§ **EXERCISE OBJECTIVE**: Please state how many lines in the records below contain the word "Agua"; the answer should be a number and nothing else.

§ **MATERIAL FOR THIS EXERCISE**:
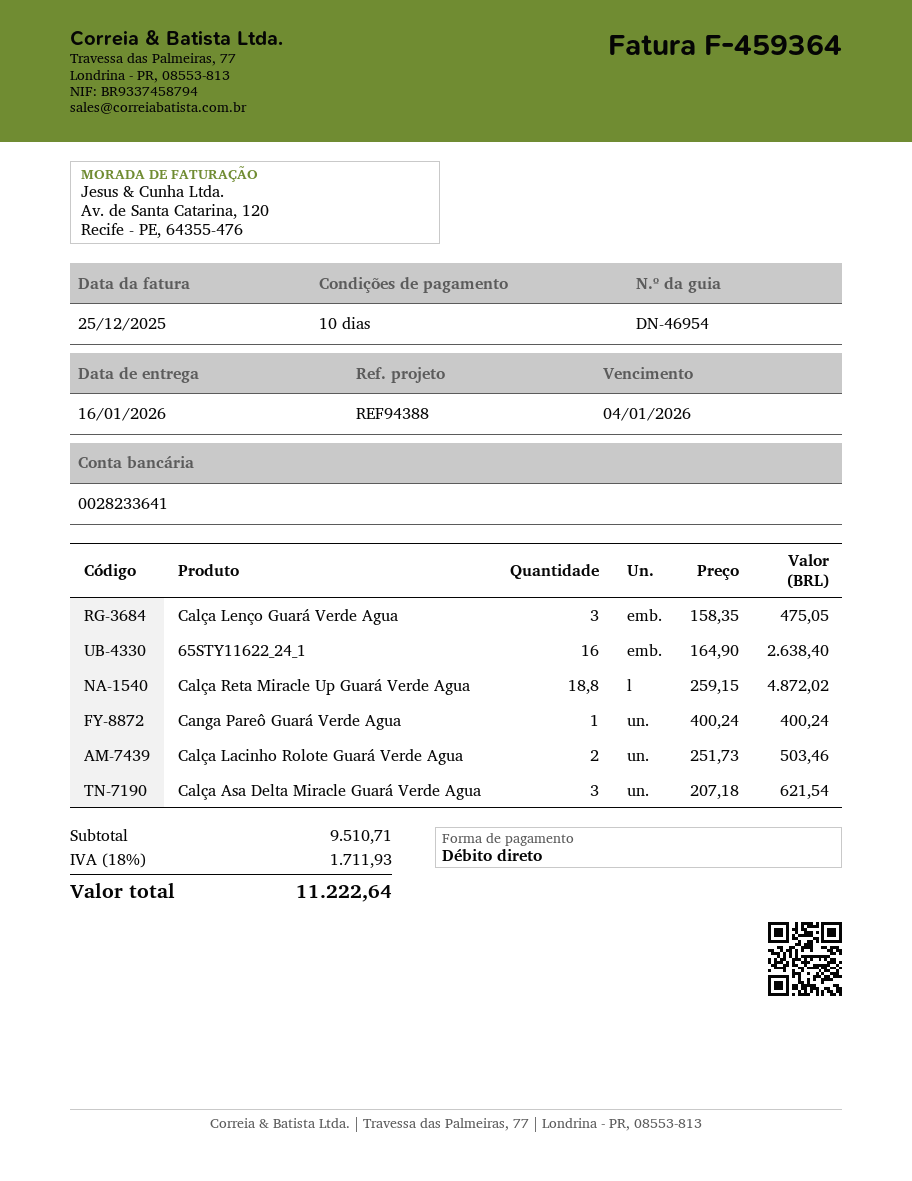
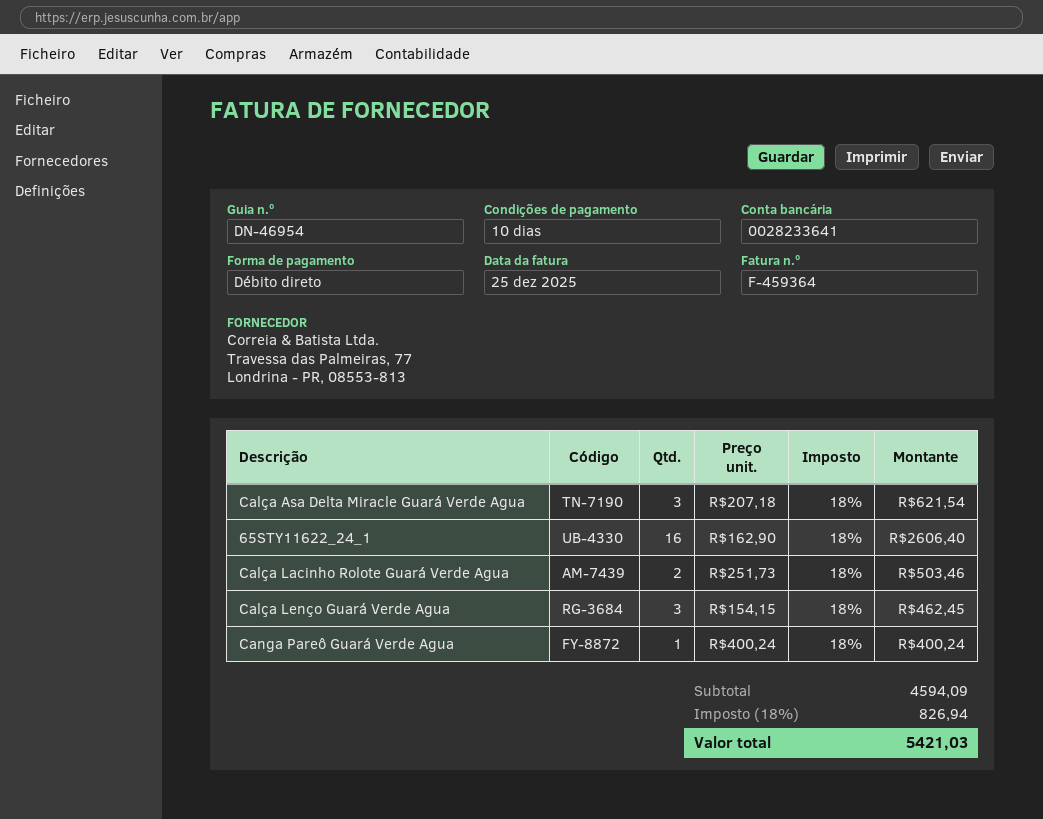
Calça Lenço Guará Verde Agua: 3 x 158.35 = 475.05 -> 3 x 154.15 = 462.45
65STY11622_24_1: 16 x 164.90 = 2638.40 -> 16 x 162.90 = 2606.40
Calça Reta Miracle Up Guará Verde Agua: 18.8 x 259.15 = 4872.02 -> none
subtotal: 9510.71 -> 4594.09
tax: 18% = 1711.93 -> 18% = 826.94
total: 11222.64 -> 5421.03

§ **SOLUTION TO THIS TASK**: 2